At this stage, restructuring firm FRP Advisory was engaged to secure funds and find a buyer, but this was not possible in a short space of time.

This led to Philip Reynolds and Geoffrey Rowley of FRP being appointed administrators on 30 March, and being tasked with saving the brand’s 72 restaurants and 2,000 staff.

To reduce its rent liabilities, FRP engaged Lambert Smith Hampton property consultants to assist with negotiations with landlords.

While some were willing to offer concessions, they were unable to reach agreements with all, leading to an initial 10 marginal, loss-making sites being closed.

Meanwhile FRP went to the High Court to apply for staff to be place on furlough, saving 1,700 jobs.

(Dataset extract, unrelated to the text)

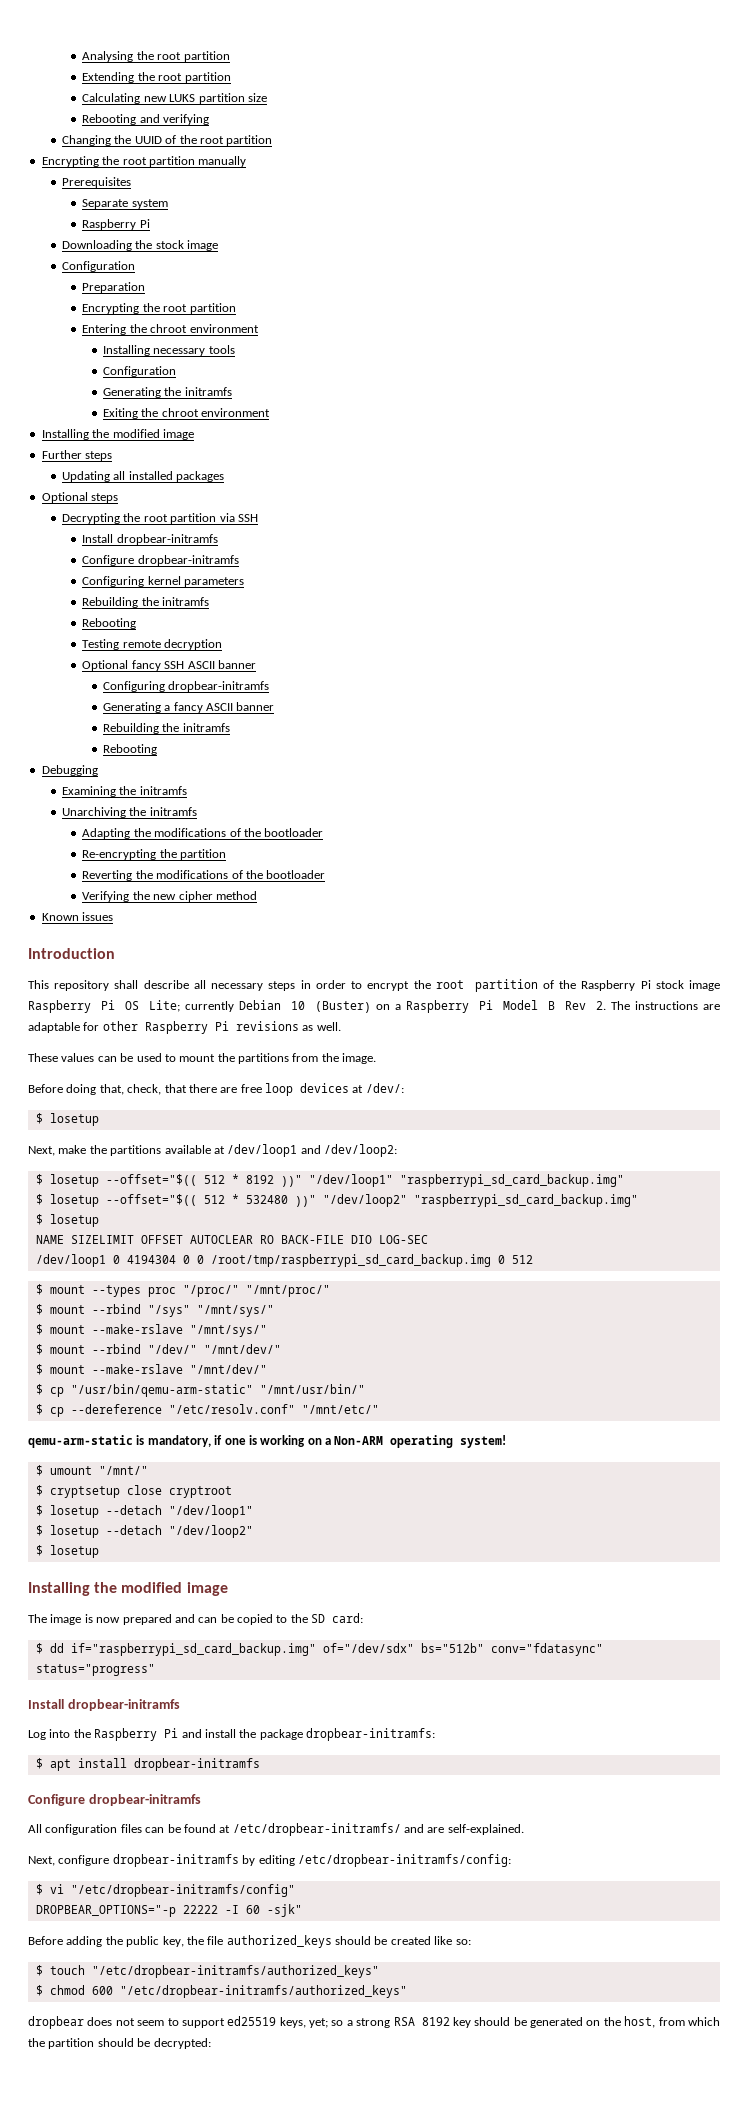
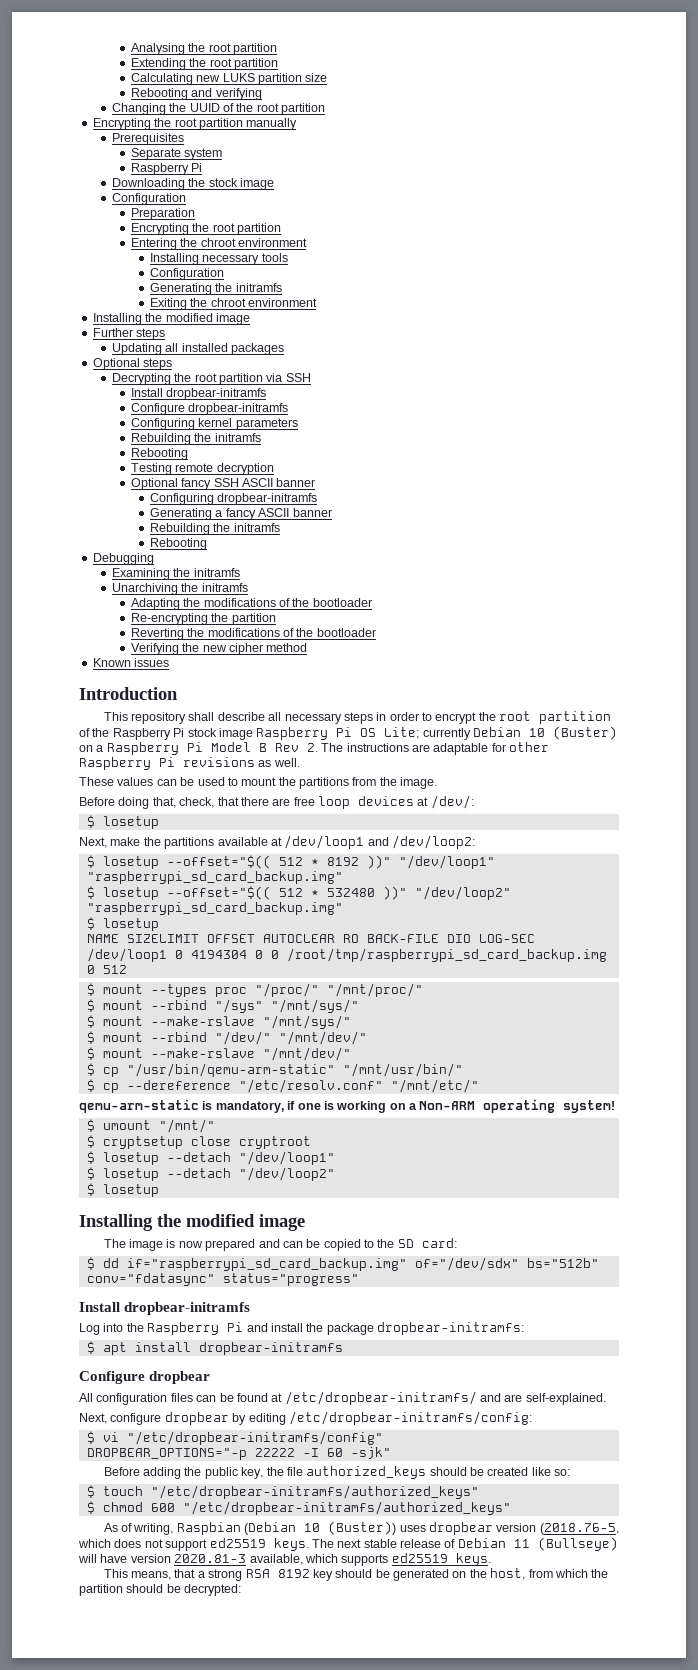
[88,1794,201,1806] dropbear-initramfs -> [149,1371,211,1384] dropbear
[112,1854,239,1867] dropbear-initramfs -> [164,1412,229,1425] dropbear
[28,2016,344,2029] dropbear does not seem to support ed25519 keys, yet; so -> [103,1521,619,1535] [78,1537,618,1551] [78,1553,491,1566] [103,1569,196,1580] As of writing, Raspbian (Debian 10 (Buster)) uses dropbear version (2018.76-5, which does not support ed25519 keys. The next stable release of Debian 11 (Bullseye) will have version 2020.81-3 available, which supports ed25519 keys. // This means, that

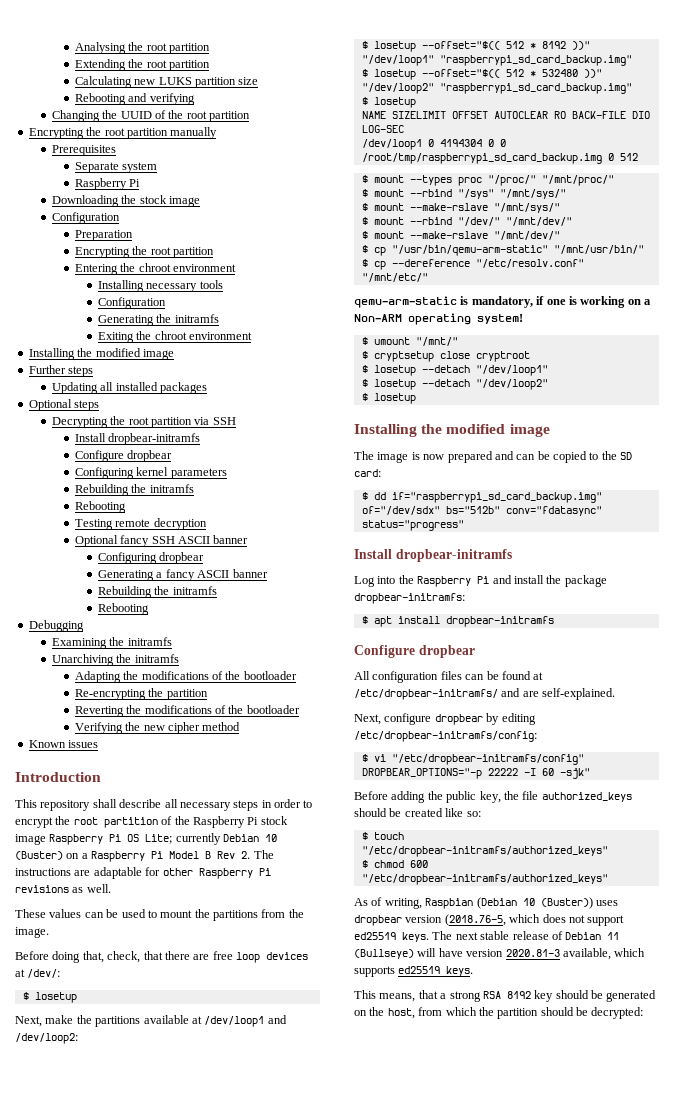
[188,403,289,415] dropbear-initramfs -> [127,450,173,462] dropbear
[217,493,318,505] dropbear-initramfs -> [159,552,205,564] dropbear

The online store was re-established to give some revenue during the administration process, sell stock, and maintain Carluccio’s market position.

During the marketing process, only three substantive offers were made, with Boparan emerging with the leading offer of £4.5m for 47 sites.

This would have resulted in 14 site closures and 3019 redundancies.

Boparan were given an exclusivity period to conduct due diligence, and later reduced its offer to £3m for 30 sites, which was negotiated upwards to £3.4m for 31 sites.

This accepted offer left a further 15 site closures and 437 redundancies.

FRP said of the sites not included in the sale, nine are under offer via LSH, while a further seven leases have been offered for surrender to landlords, though none have been accepted.